To achieve the above object, according to an aspect of an embodiment of the present invention, there is provided a mirroring method, including:

receiving a source image uploaded by a first user, and analyzing and identifying the source image to extract metadata of the source image;

receiving script configuration information input by a first user, and calling a script generator to generate an automatic script according to the script configuration information and the metadata;

performing diversified format conversion processing on the automatic script to obtain an automatic script set adapted to different mirror image types;

Responding to the selection operation of the second user for generating the mirror image, calling an automation tool to trigger the display of an operation interface, and receiving the requirement parameters input by the second user on the operation interface;

and determining a target automation script corresponding to the requirement parameter from the automation script set, calling the target automation script to generate a new image and returning the new image to a second user.

Optionally, the analyzing and identifying the source image to extract metadata of the source image includes:

extracting key features of the source image by using a machine learning technology, and inputting the key features into a target recognition model to obtain metadata of the source image;

wherein the metadata includes: operating system type and version, configured application information, components, dependencies between components, as well as source images, user information, application information, file structures of the operating system.

Optionally, before the inputting the key feature into the target recognition model, the method further includes:

receiving sample data; the sample data are images of different operating systems and metadata;

extracting key features of each sample image by using a machine learning technology;

And training the source recognition model based on the key features and the metadata to obtain a trained target recognition model.
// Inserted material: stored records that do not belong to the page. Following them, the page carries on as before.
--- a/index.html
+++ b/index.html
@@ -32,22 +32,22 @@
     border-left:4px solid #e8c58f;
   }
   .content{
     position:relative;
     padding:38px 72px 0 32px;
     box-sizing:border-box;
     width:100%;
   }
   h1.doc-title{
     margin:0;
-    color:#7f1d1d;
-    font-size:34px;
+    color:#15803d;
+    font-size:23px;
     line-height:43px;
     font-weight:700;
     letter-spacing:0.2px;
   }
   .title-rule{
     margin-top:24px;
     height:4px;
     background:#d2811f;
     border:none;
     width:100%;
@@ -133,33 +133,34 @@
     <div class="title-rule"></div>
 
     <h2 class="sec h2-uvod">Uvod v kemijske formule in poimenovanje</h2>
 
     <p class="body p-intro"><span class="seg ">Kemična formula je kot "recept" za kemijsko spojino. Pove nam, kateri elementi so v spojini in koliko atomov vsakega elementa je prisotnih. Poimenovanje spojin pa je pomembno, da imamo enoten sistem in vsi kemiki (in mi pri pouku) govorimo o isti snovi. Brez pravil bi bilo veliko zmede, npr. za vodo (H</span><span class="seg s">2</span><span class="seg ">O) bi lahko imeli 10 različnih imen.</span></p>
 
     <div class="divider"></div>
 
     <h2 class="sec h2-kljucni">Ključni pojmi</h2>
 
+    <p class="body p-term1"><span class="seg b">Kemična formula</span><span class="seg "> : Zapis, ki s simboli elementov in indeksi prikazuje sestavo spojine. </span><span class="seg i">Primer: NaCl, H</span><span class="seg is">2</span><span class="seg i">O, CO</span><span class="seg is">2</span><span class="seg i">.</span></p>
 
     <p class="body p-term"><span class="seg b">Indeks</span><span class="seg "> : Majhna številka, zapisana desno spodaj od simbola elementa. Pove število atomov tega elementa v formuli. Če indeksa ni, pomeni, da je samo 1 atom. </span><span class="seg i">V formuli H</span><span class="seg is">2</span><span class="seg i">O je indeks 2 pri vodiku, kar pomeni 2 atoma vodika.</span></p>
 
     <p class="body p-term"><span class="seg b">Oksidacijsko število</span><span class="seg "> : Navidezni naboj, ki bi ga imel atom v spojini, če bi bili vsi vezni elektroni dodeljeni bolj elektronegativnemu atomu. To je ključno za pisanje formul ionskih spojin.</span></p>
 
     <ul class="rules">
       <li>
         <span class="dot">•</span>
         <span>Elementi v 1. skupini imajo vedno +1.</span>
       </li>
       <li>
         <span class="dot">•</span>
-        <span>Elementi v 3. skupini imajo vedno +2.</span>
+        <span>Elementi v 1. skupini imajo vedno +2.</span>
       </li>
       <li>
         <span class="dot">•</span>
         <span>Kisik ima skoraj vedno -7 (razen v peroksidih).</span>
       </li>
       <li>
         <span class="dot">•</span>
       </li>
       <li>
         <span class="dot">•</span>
Optionally, the method further comprises: before training the source recognition model, a preset number of computing resources are allocated from a pool of computing resources to use the computing resources to train the recognition model and recognize metadata.
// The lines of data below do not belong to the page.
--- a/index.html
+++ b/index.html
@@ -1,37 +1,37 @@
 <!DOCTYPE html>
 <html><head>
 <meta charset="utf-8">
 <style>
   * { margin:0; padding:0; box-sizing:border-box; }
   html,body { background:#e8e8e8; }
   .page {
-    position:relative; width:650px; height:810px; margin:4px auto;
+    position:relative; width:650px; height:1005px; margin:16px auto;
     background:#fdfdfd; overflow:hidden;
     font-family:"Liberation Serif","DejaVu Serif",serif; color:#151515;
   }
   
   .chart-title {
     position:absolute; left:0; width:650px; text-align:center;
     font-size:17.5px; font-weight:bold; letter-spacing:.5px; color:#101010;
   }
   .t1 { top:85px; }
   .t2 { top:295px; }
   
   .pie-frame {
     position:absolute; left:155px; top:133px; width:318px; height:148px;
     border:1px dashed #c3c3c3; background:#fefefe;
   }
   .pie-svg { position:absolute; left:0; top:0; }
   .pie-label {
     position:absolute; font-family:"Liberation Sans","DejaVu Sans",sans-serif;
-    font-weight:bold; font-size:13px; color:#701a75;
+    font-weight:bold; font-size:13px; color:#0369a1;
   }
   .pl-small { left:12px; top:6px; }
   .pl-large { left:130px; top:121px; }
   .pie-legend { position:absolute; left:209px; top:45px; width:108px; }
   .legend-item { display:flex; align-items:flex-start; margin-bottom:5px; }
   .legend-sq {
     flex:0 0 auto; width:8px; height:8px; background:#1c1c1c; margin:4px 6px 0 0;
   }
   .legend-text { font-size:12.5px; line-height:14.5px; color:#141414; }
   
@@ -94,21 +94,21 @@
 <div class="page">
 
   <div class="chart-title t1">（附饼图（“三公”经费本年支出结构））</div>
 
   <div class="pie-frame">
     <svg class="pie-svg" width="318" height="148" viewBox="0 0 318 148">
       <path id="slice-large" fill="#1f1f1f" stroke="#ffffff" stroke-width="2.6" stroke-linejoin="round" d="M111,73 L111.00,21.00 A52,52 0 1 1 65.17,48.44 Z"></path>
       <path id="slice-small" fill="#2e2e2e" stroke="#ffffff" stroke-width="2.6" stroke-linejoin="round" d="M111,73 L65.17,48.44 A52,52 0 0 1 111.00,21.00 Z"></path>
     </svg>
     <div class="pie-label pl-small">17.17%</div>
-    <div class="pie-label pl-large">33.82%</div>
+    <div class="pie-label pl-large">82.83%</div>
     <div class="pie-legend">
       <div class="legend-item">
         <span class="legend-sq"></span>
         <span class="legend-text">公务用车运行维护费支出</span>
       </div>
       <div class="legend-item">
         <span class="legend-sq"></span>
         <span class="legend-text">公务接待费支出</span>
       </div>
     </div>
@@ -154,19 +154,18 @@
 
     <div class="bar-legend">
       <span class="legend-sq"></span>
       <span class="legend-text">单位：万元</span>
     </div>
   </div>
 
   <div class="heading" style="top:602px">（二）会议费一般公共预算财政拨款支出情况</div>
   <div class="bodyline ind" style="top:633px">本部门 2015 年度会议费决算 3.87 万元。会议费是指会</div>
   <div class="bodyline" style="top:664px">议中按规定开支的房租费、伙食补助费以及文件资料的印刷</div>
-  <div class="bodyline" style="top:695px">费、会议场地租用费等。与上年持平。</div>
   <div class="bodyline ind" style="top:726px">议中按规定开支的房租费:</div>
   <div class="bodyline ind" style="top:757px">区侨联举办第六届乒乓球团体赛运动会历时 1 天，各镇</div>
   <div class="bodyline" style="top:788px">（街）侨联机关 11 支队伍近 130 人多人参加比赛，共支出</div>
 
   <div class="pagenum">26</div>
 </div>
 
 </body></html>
Optionally, the method further comprises: and in the process of calling the target automation script to generate a new image, determining an idle host, starting a virtual machine in the idle host, executing the target automation script in the virtual machine, and packaging the execution information and the operating system information of the virtual machine to generate the new image.

Optionally, the method further comprises: and in the process of generating the new mirror image, a real-time monitoring mechanism is called to monitor each step and key indexes, so that when an error or abnormal condition is monitored, an error processing mechanism is triggered to process.

Optionally, when an error or an abnormal situation is monitored, triggering an error processing mechanism to process, including:

analyzing the error type when an error or abnormal condition is monitored;

in response to the error type being a temporary error, performing an error automatic recovery mechanism;

In response to the error type being a rollback error, performing an automatic rollback mechanism to restore the new image generation process to a state prior to the error occurrence;

in response to the error type being a non-rollback error, a notification administrator mechanism is performed.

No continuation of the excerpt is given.